PROBLEM TO SOLVE: Set out each line from the following listing that includes the word "subtotal".

INFORMATION PROVIDED:
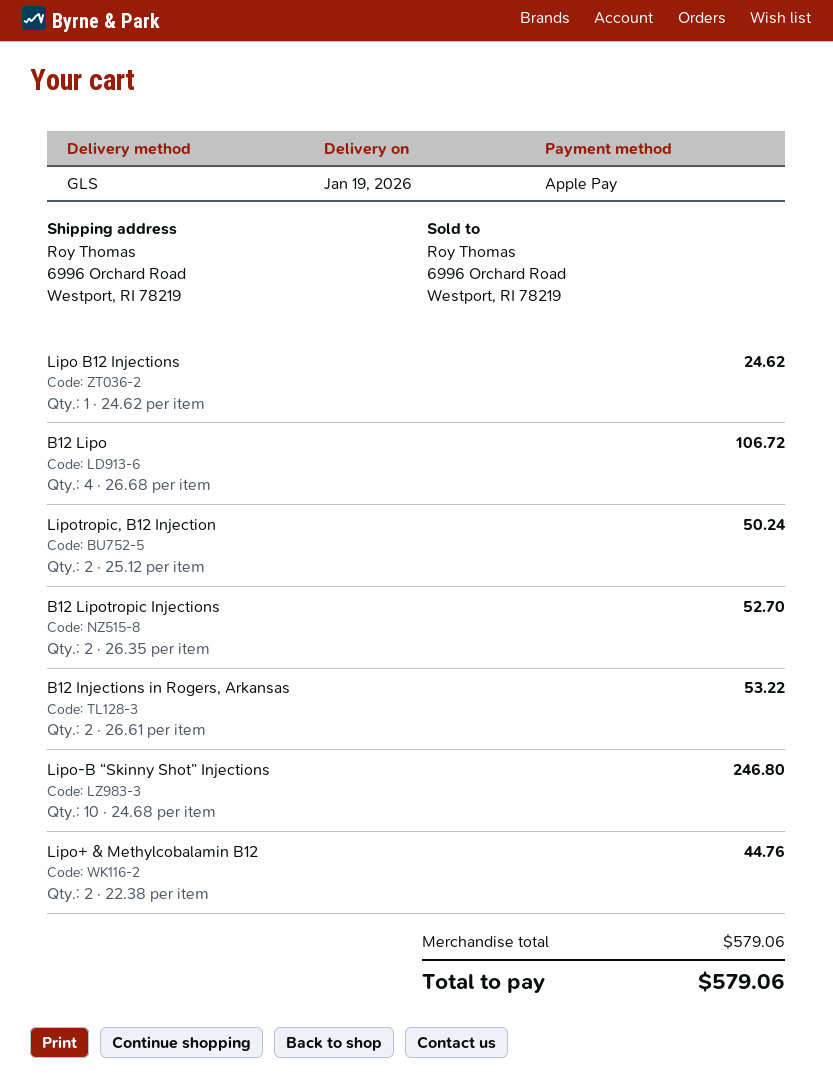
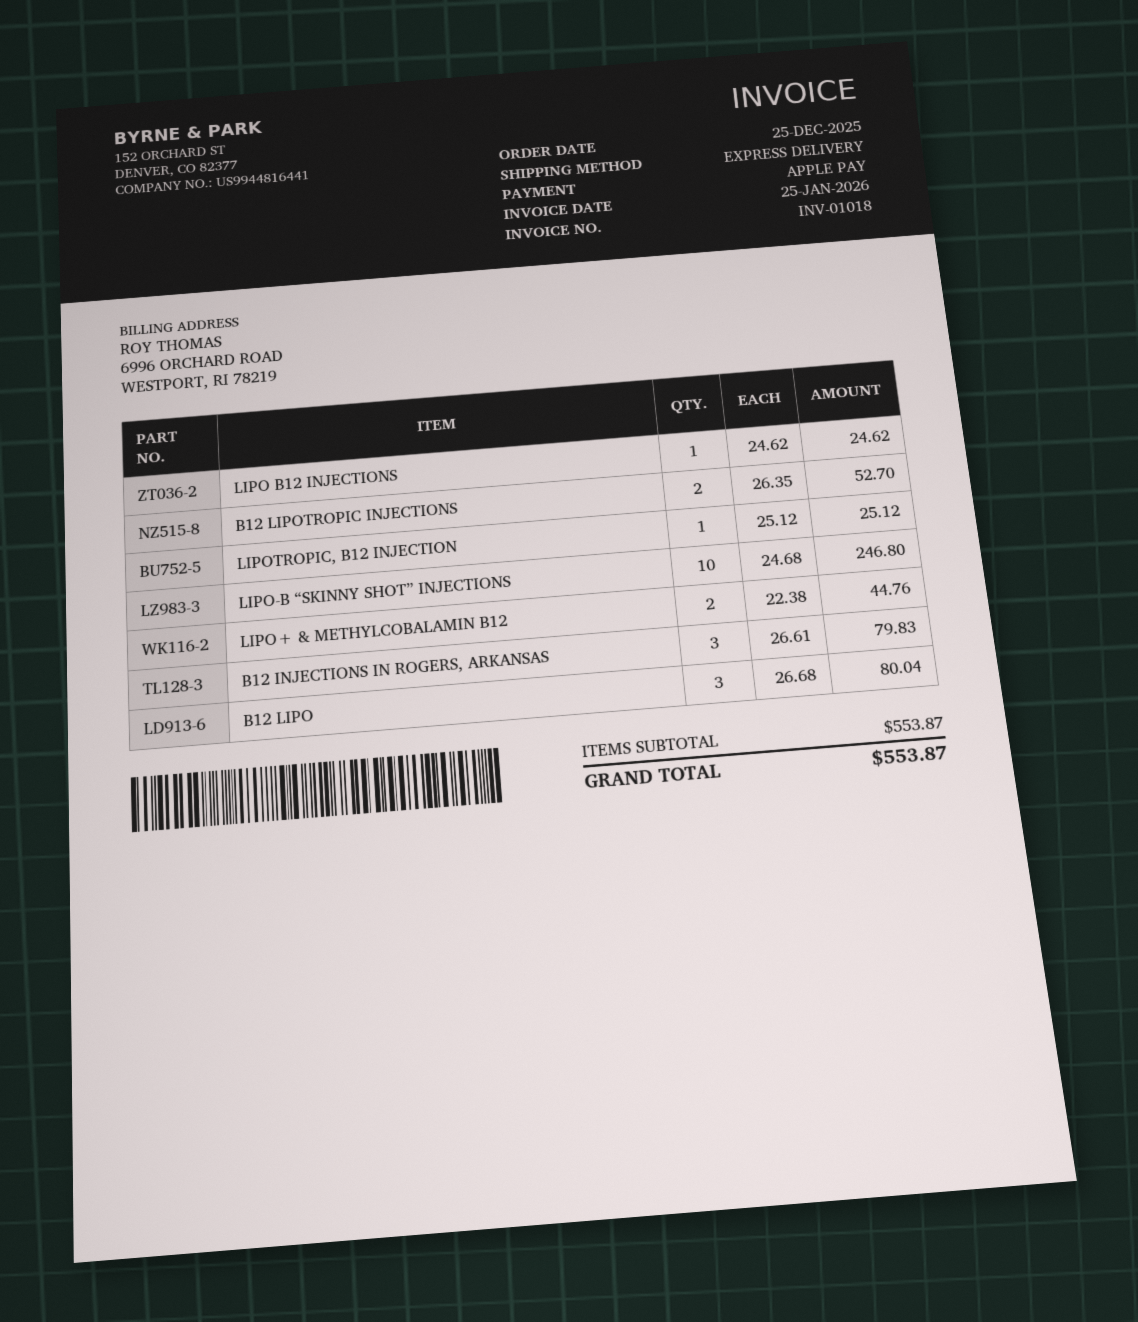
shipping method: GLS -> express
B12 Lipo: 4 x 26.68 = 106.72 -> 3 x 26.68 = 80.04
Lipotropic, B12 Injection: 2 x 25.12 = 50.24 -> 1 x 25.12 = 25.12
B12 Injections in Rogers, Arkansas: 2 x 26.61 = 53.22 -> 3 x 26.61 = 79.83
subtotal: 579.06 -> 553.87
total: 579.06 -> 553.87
--
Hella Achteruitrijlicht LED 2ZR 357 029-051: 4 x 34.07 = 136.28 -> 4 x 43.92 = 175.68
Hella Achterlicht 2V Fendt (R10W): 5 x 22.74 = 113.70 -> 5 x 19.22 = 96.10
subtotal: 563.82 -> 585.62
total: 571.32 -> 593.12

SOLUTION FOR THIS PROBLEM:
subtotal: 579.06 -> 553.87
subtotal: 563.82 -> 585.62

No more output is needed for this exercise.